Dat neemt niet weg dat industrievestigingen in Rotterdam werken binnen strenge financiële kaders, soms elkaars directe concurrenten zijn en gebonden zijn aan mededingingsregels. Dat maakt hen terughoudend met het delen van de eigen plannen en het maken van clusterplannen. Dit kan realisatie van de mogelijke clustervoordelen beperken of vertragen. Bovendien heeft de aanleg van nieuwe infrastructuur een lange doorlooptijd. De industrie heeft daarom groot belang bij een snelle besluitvorming over capaciteiten, locaties en realisatietermijnen van nieuwe infrastructuur voor CO2, elektriciteit en restwarmte. De overheid beoogt deze besluitvorming te versnellen, onder andere via het Programma Infrastructuur Duurzame Industrie (PIDI). In dit verband wordt gewerkt aan Cluster Energiestrategieën (CES-en). Of dit zal leiden tot voldoende versnelling is nog niet aan te geven.

In de Havenvisie en het Rotterdams klimaatakkoord wordt voor 2050 gestreefd naar een CO2-neutrale raffinage en chemie, en een circulair haven- en industriecomplex.

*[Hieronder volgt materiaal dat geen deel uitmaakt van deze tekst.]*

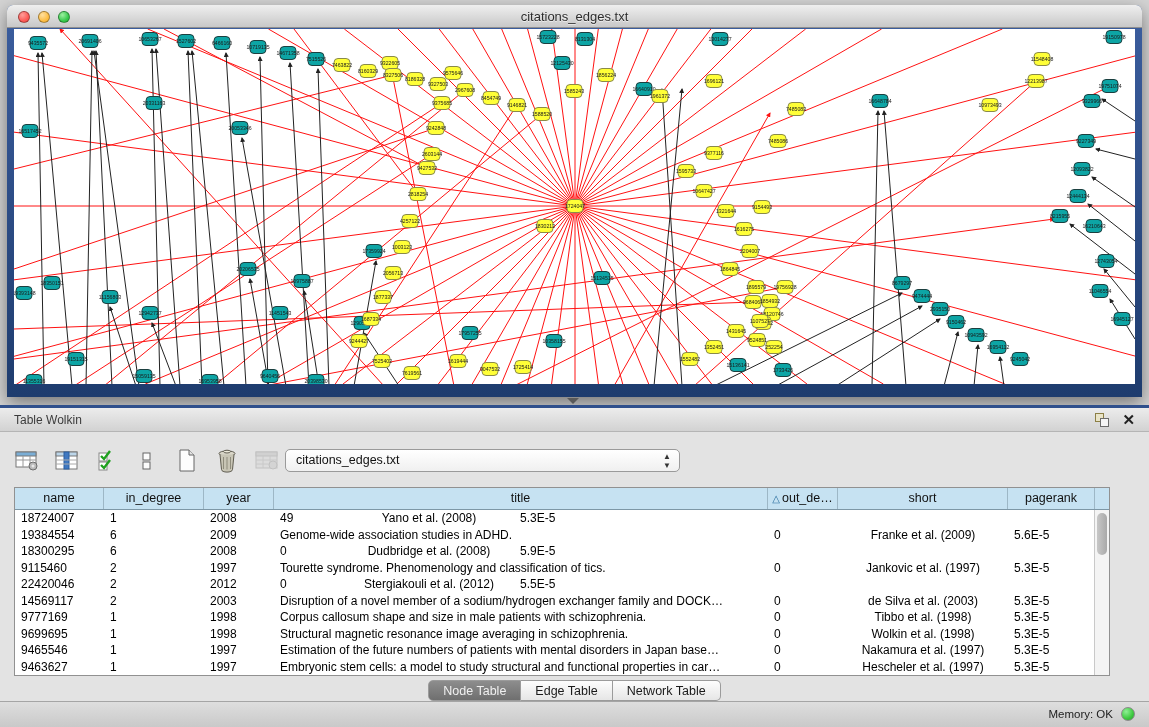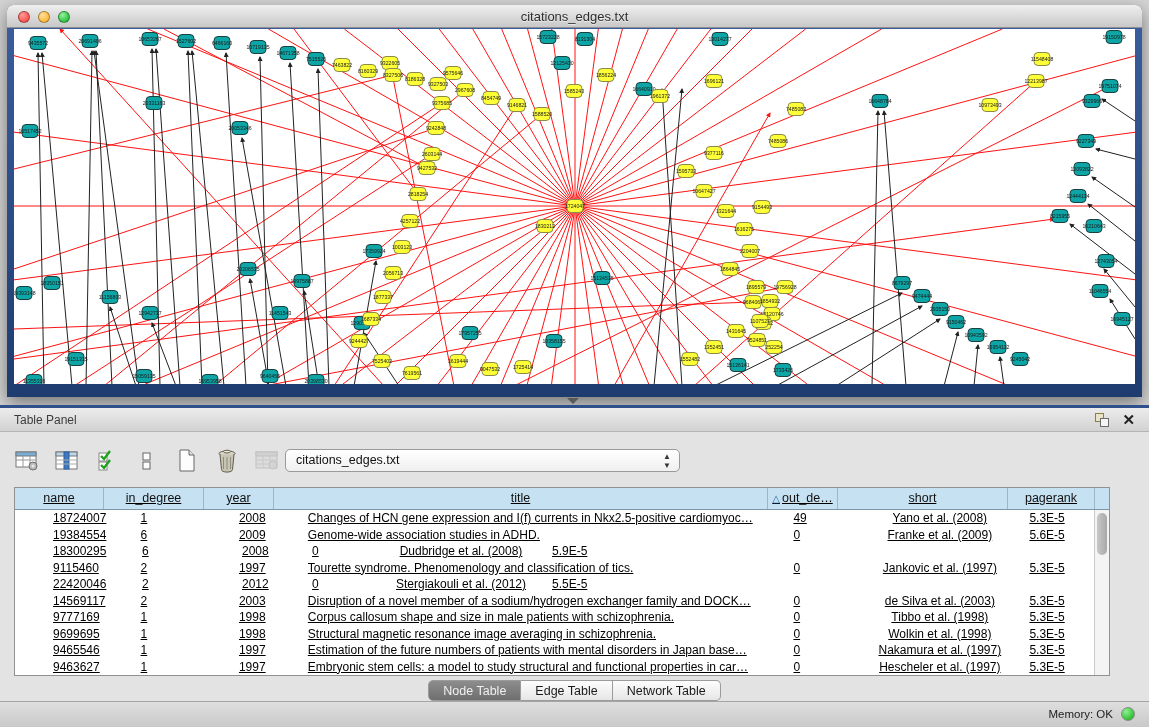--- a/index.html
+++ b/index.html
@@ -51,27 +51,27 @@
     font-weight:bold; color:#1a1a1a; width:auto; }
   #fx-icon .paren { font-size:11px; font-style:italic; }
   #table-selector { position:absolute; left:285px; top:41px; width:395px; height:23px;
     background:linear-gradient(#ffffff,#f0f0f0); border:1px solid #9a9a9a;
     border-radius:5px; font-size:12.5px; color:#111; line-height:21px; padding-left:10px; }
   #selector-arrows { position:absolute; right:8px; top:2px; font-size:8px; color:#333;
     line-height:9px; text-align:center; }
 
   
   #data-table { position:absolute; left:14px; top:79px; width:1096px; height:189px;
-    background:#fff; border:1px solid #919191;text-decoration:underline; }
+    background:#fff; border:1px solid #919191; }
   #grid-header { display:flex; height:22px; background:#c6e2f2;
     border-bottom:1px solid #7d97a6; }
   .hcell { font-size:12.5px; color:#111; text-align:center; line-height:21px;
     border-right:1px solid #9db7c6; overflow:hidden; white-space:nowrap; }
   .hsort { color:#2b6f9e; font-size:10px; margin-right:2px; }
-  .grid-row { display:flex; height:16.5px;padding-left:32px; }
+  .grid-row { display:flex; height:16.5px; }
   .cell { font-size:12px; color:#000; line-height:16px; padding-left:6px;
     overflow:hidden; white-space:nowrap; }
   .c0{width:89px}.c1{width:100px}.c2{width:70px}.c3{width:494px}
   .c4{width:70px}.c5{width:170px;text-align:center;padding-left:0}.c6{width:87px}
   #vscroll { position:absolute; right:0; top:22px; bottom:0; width:15px;
     background:#f4f4f4; border-left:1px solid #c9c9c9; }
   #vscroll-thumb { position:absolute; left:2px; top:3px; width:10px; height:42px;
     background:linear-gradient(90deg,#c7c7c7,#a9a9a9); border-radius:6px; }
 
   
@@ -669,21 +669,21 @@
           </g>
         </svg>
     </div>
   </div>
 </div>
 
 <div id="splitter-handle"></div>
 
 <div id="table-panel">
   <div id="panel-header">
-    <span id="panel-title">Table Panel</span>
+    <span id="panel-title">Table Wolkin</span>
     <span id="float-icon">
       <span class="sq1"></span>
         <span class="sq2"></span>
     </span>
     <span id="panel-close">✕</span>
   </div>
 
   <div id="toolbar">
     <span class="tb-icon">
       <svg width="24" height="20" viewBox="0 0 24 20">
@@ -757,21 +757,20 @@
         <div class="hcell c3">title</div>
         <div class="hcell c4"><span class="hsort">△</span>out_de…</div>
         <div class="hcell c5">short</div>
         <div class="hcell c6">pagerank</div>
       </div>
     <div id="grid-body">
         <div class="grid-row">
           <div class="cell c0">18724007</div>
           <div class="cell c1">1</div>
           <div class="cell c2">2008</div>
-          <div class="cell c3">Changes of HCN gene expression and I(f) currents in Nkx2.5-positive cardiomyoc…</div>
           <div class="cell c4">49</div>
           <div class="cell c5">Yano et al. (2008)</div>
           <div class="cell c6">5.3E-5</div>
         </div>
         <div class="grid-row">
           <div class="cell c0">19384554</div>
           <div class="cell c1">6</div>
           <div class="cell c2">2009</div>
           <div class="cell c3">Genome-wide association studies in ADHD.</div>
           <div class="cell c4">0</div>

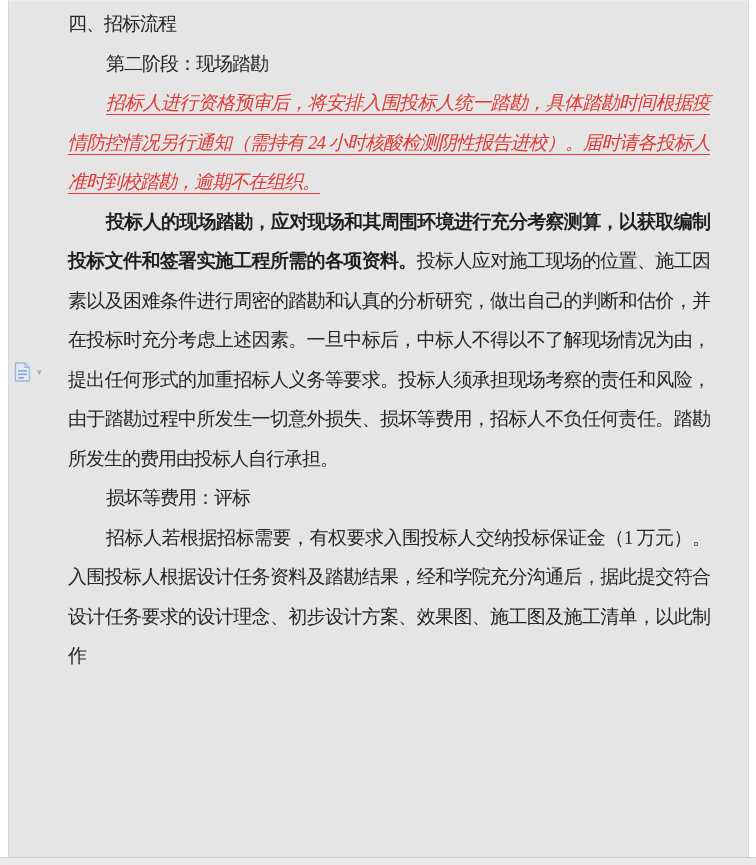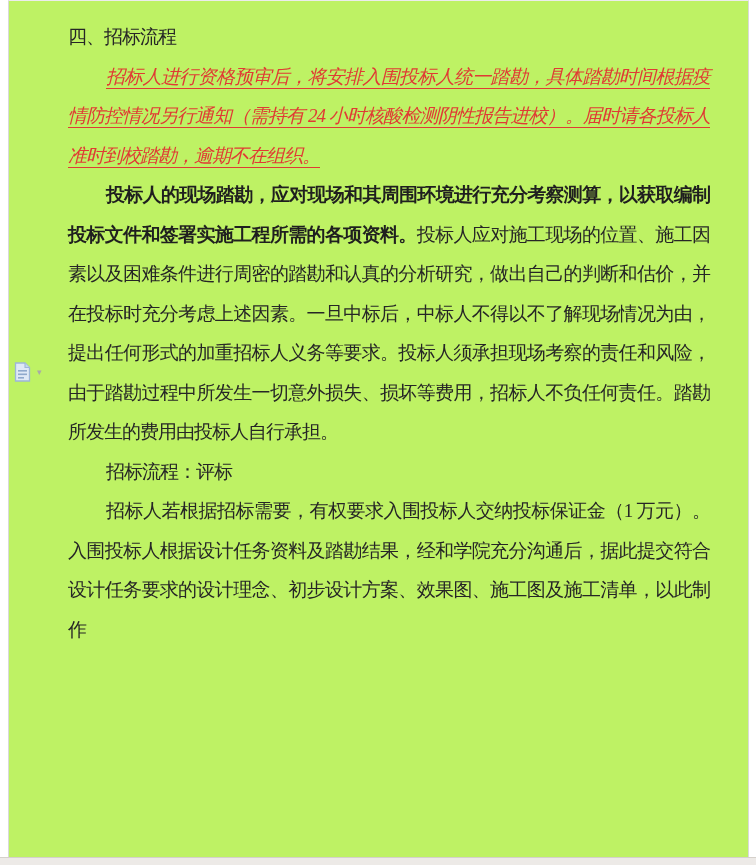--- a/index.html
+++ b/index.html
@@ -7,25 +7,25 @@
     width: 756px; height: 865px;
     background: #ffffff;
     position: relative;
     overflow: hidden;
     font-family: "Liberation Serif", "DejaVu Serif", serif;
   }
   .page {
     position: absolute;
     left: 8px; top: 0; width: 741px; bottom: 7px;
     box-sizing: border-box;
-    background: #bef264;
+    background: #e5e5e5;
     border-left: 1px solid #d9d9d9;
     border-right: 1px solid #d9d9d9;
     border-top: 1px solid #ececec;
-    padding: 16px 38px 0 59px;
+    padding: 3px 38px 0 59px;
     overflow: hidden;
   }
   .para {
     margin: 0;
     font-size: 19px;
     line-height: 39.5px;
     letter-spacing: -1px;
     text-align: justify;
     color: #262626;
   }
@@ -68,31 +68,34 @@
 <body>
 
 <div class="page">
 
   <p class="para">
     <span>四、招标流程</span>
   </p>
 
 
 
+  <p class="para indent">
+    <span>第二阶段：现场踏勘</span>
+  </p>
 
   <p class="para indent red-underline">
     <span>招标人进行资格预审后，将安排入围投标人统一踏勘，具体踏勘时间根据疫情防控情况另行通知（需持有 24 小时核酸检测阴性报告进校）。届时请各投标人准时到校踏勘，逾期不在组织。</span>
   </p>
 
   <p class="para indent">
     <span class="bold-underline">投标人的现场踏勘，应对现场和其周围环境进行充分考察测算，以获取编制投标文件和签署实施工程所需的各项资料。</span><span>投标人应对施工现场的位置、施工因素以及困难条件进行周密的踏勘和认真的分析研究，做出自己的判断和估价，并在投标时充分考虑上述因素。一旦中标后，中标人不得以不了解现场情况为由，提出任何形式的加重招标人义务等要求。投标人须承担现场考察的责任和风险，由于踏勘过程中所发生一切意外损失、损坏等费用，招标人不负任何责任。踏勘所发生的费用由投标人自行承担。</span>
   </p>
 
   <p class="para indent">
-    <span>招标流程：评标</span>
+    <span>损坏等费用：评标</span>
   </p>
 
   <p class="para indent">
     <span>招标人若根据招标需要，有权要求入围投标人交纳投标保证金（1 万元）。入围投标人根据设计任务资料及踏勘结果，经和学院充分沟通后，据此提交符合设计任务要求的设计理念、初步设计方案、效果图、施工图及施工清单，以此制作</span>
   </p>
 
 </div>
 
 <div class="margin-widget">
   <svg class="doc-ic" width="17" height="20" viewBox="0 0 17 20">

Hoewel er consensus is over het verminderen van de productie van fossiele brandstoffen door de raffinagesector, zal een circulaire haven en industrie ook een kleinere omvang van de basischemie tot gevolg hebben. Productie van kunststoffen zal op lange termijn vooral plaatsvinden door hergebruik en mechanische recycling en met een veel beperkter gebruik van koolstofhoudende grondstof in de chemische industrie. De gevolgen hiervan voor de haven en industrie zijn potentieel groot en verdienen meer aandacht volgens het PBL.